5) Certain Women
Kelly Reichardt’s latest is a complete masterpiece, and while it’s been celebrated on year-end lists, the complexities of this film take time to unpack, meaning that it will likely become increasingly loved in years to come. The film operates very loosely as a triptych about three women in small-town America, whose lives only vaguely and superficially intersect. Laura Dern plays a lawyer who can’t seem to shrug off a disgruntled former client (Jared Harris) who doesn’t understand his case is a no-go; Michelle Williams plays a mother/wife who tries to kindly buy some unused rocks from an old man (René Auberjonois) with ambivalent results; and Kristen Stewart plays the crush to Lily Gladstone, a newcomer who pretty much sealed the “Best Supporting Actress” award of the year for many critics’ year-end lists. There isn’t much in the way f surface-level similarities between the three stories, though the first and second do feature clueless men taking advantage of the socially conditioned kindness women display even among strangers. But what glues the stories together is an overriding inability for communication for the simplest of things and actions, and Reichardt knows how to spin conversations and exchanges into a poetic image of womanhood that is fraught with expectation, with things that are left unsaid, continuous frustrations expressed in the most subtle forms of communication, and glances that exchange so much more than any words in human language can convey. — Tina Hassannia
4) Moonlight
3) Manchester by the Sea
The two crucial scenes in Kenneth Lonergan’s Manchester by the Sea involve objects failing people. The first features a faulty gurney loading a devastated woman into an ambulance, and the second entails packages of frozen chicken slipping out of a freezer as a young boy tries to pack them back in. Neither the stretcher nor the frozen chicken exists in the emotional orbit of the people that surround them, people who are contending with the slow, unceasing burn of long-term grief or trauma. They fail them not out of malice, but out of sheer indifference to the world, the way inanimate objects do even on the best of days. Pain, in all of its manifestations, doesn’t exist in a vacuum; instead, it pushes up against the ordinariness of mundane daily life, rendering it humorous and tragic in equal measure.
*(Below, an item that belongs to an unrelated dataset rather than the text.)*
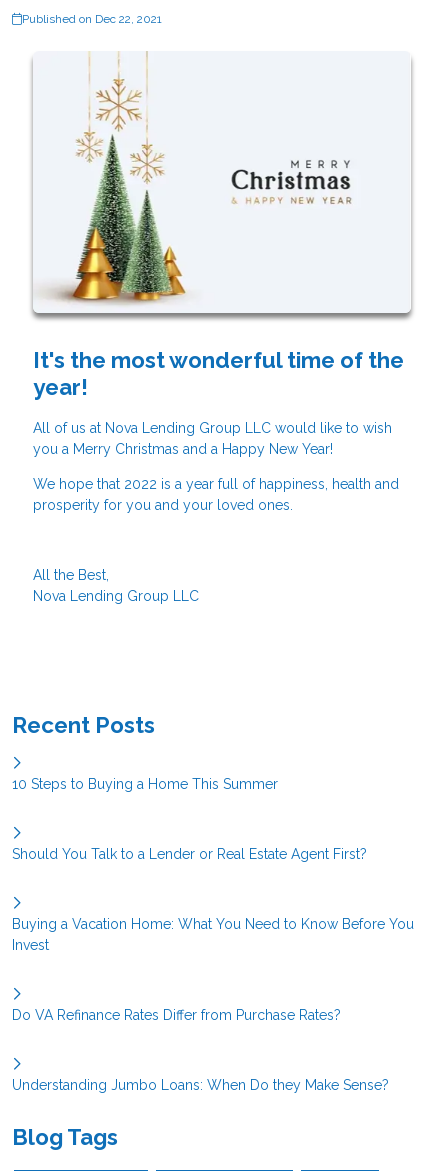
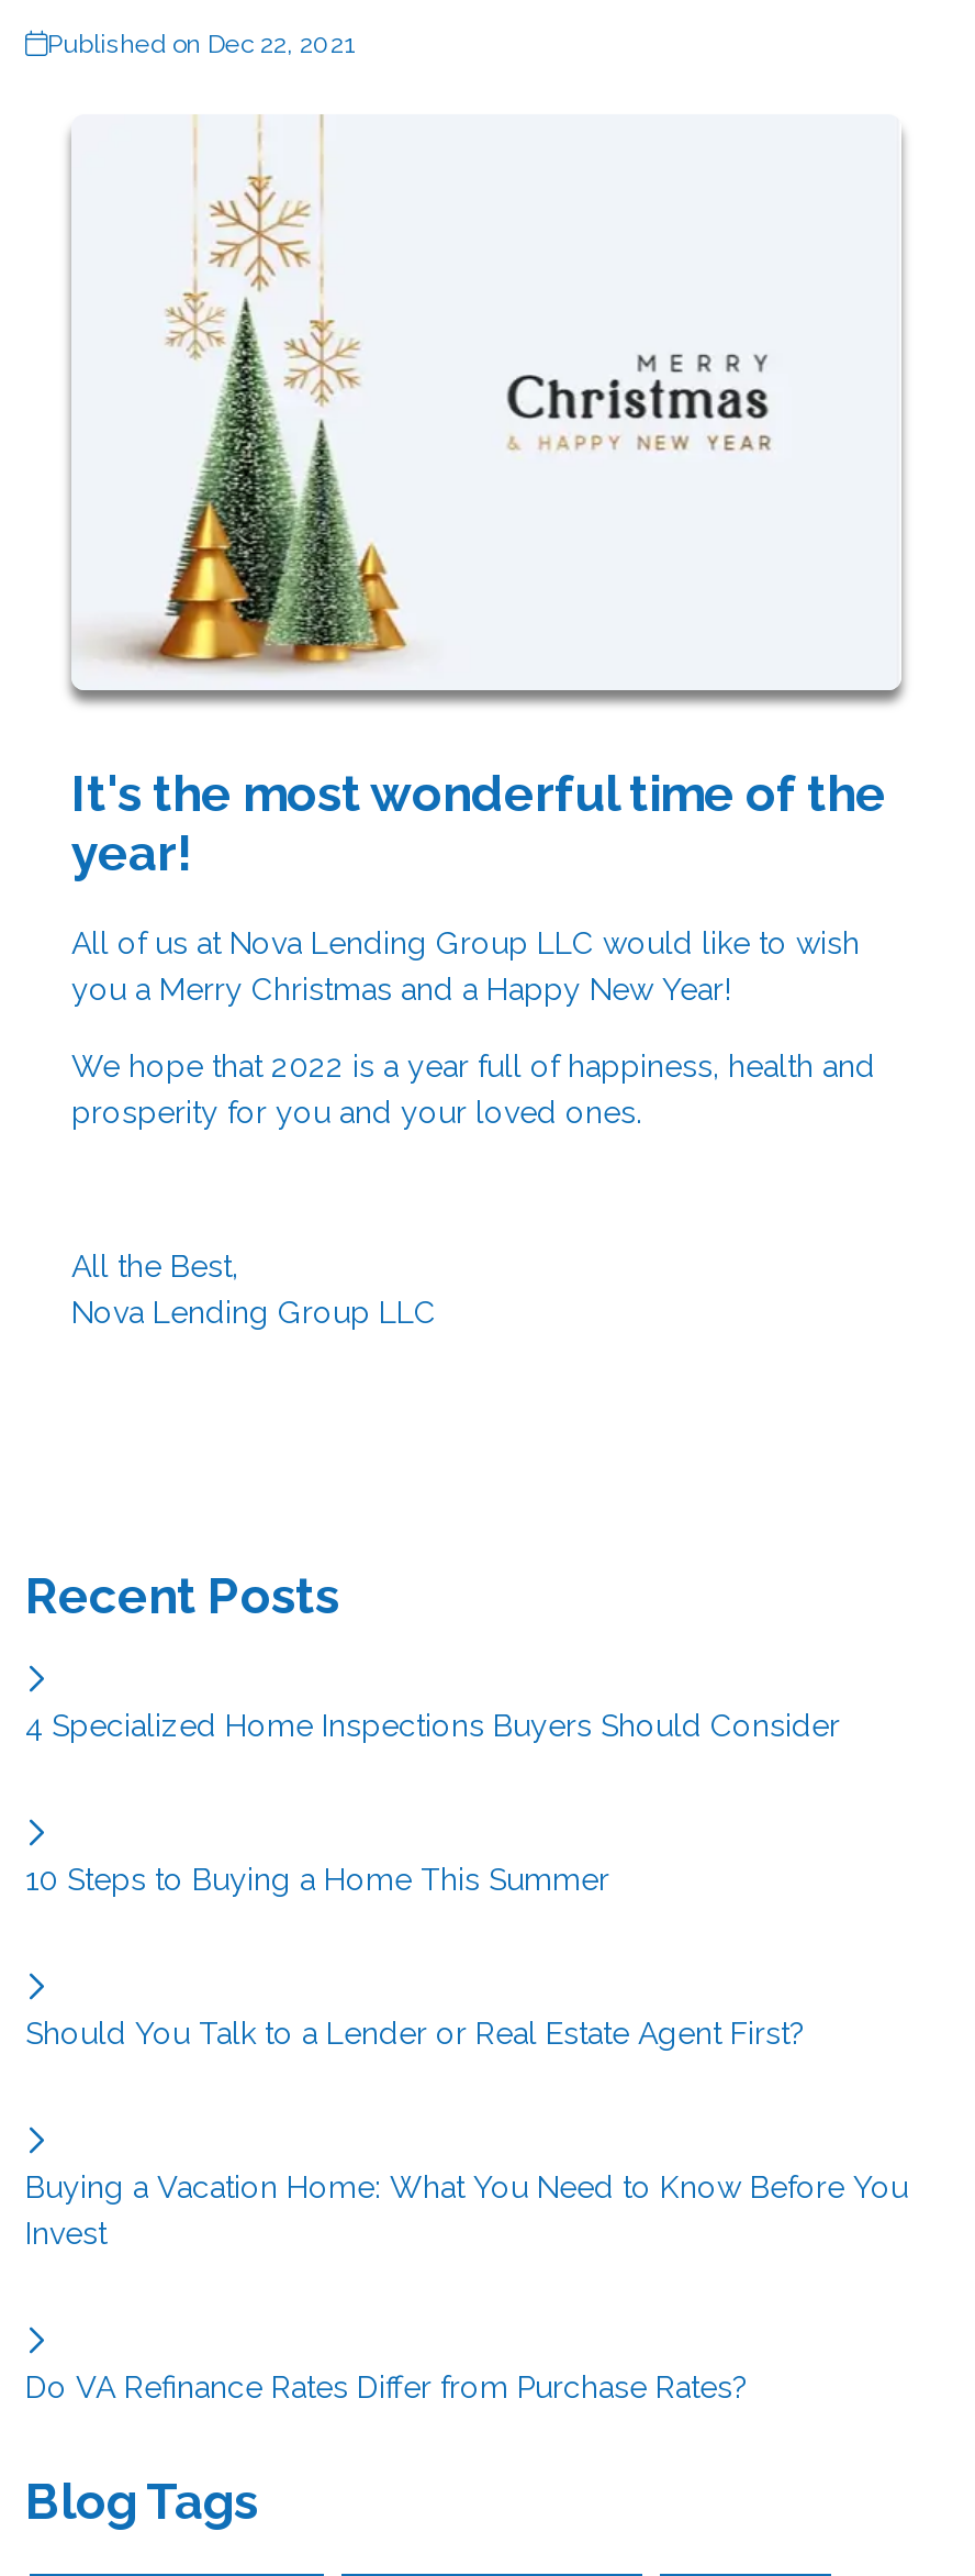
none -> [25,1708,840,1743] 4 Specialized Home Inspections Buyers Should Consider
moved [12,776,414,1023] -> [25,1861,908,2404]: 10 Steps to Buying a Home This Summer | Should You Talk to a Lender or Real Estate Agent First? | Buying a Vacation Home: What You Need to Know Before You | Invest | Do VA Refinance Rates Differ from Purchase Rates?
[12,1077,389,1093] Understanding Jumbo Loans: When Do they Make Sense? -> none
That’s the milieu of Manchester by the Sea, a feature-length rebuke against the wholly American idea that people can overcome anything with just a little fortitude. Aided by his acute ear for the nuances of speech and his expansive empathy for people amidst life-long struggles, Lonergan devises a powerful dramaturgical dynamic between a reclusive handyman (Casey Affleck, giving a powerhouse internal performance) and his well-adjusted teenage nephew (Lucas Hedges) as they struggle to complete the arrangements following a sudden family death. While most of the literal plot involves mundane logistics, Manchester primarily concerns itself with the small moments when people try to reach out, to provide comfort, to seek solace, and coming up just a little bit short. This is a movie for anyone who couldn’t beat it and wondered why there wasn’t a story for them. — Vikram Murthi
2) Cameraperson
Many year-end roundups will cite Cameraperson as the best first feature of 2016, but such a distinction is a bit of a misnomer (and it’s perhaps a potent reminder to rethink the way we conceptualize authorship in cinema). Director Kirsten Johnson made her career as an accomplished documentary cinematographer, working with the likes of Laura Poitras (Citizenfour) and Michael Moore (Fahrenheit 9/11). In Cameraperson, Johnson has compiled an astounding visual essay featuring decades of b-roll and unused footage from these and other projects. Johnson’s cinematographic body of work spans the globe, and with Cameraperson, she weaves threads through locales like Bosnia, Nigeria, Colombia, Myanmar, Washington, Brooklyn, and Rwanda, interspersed with her own home movies.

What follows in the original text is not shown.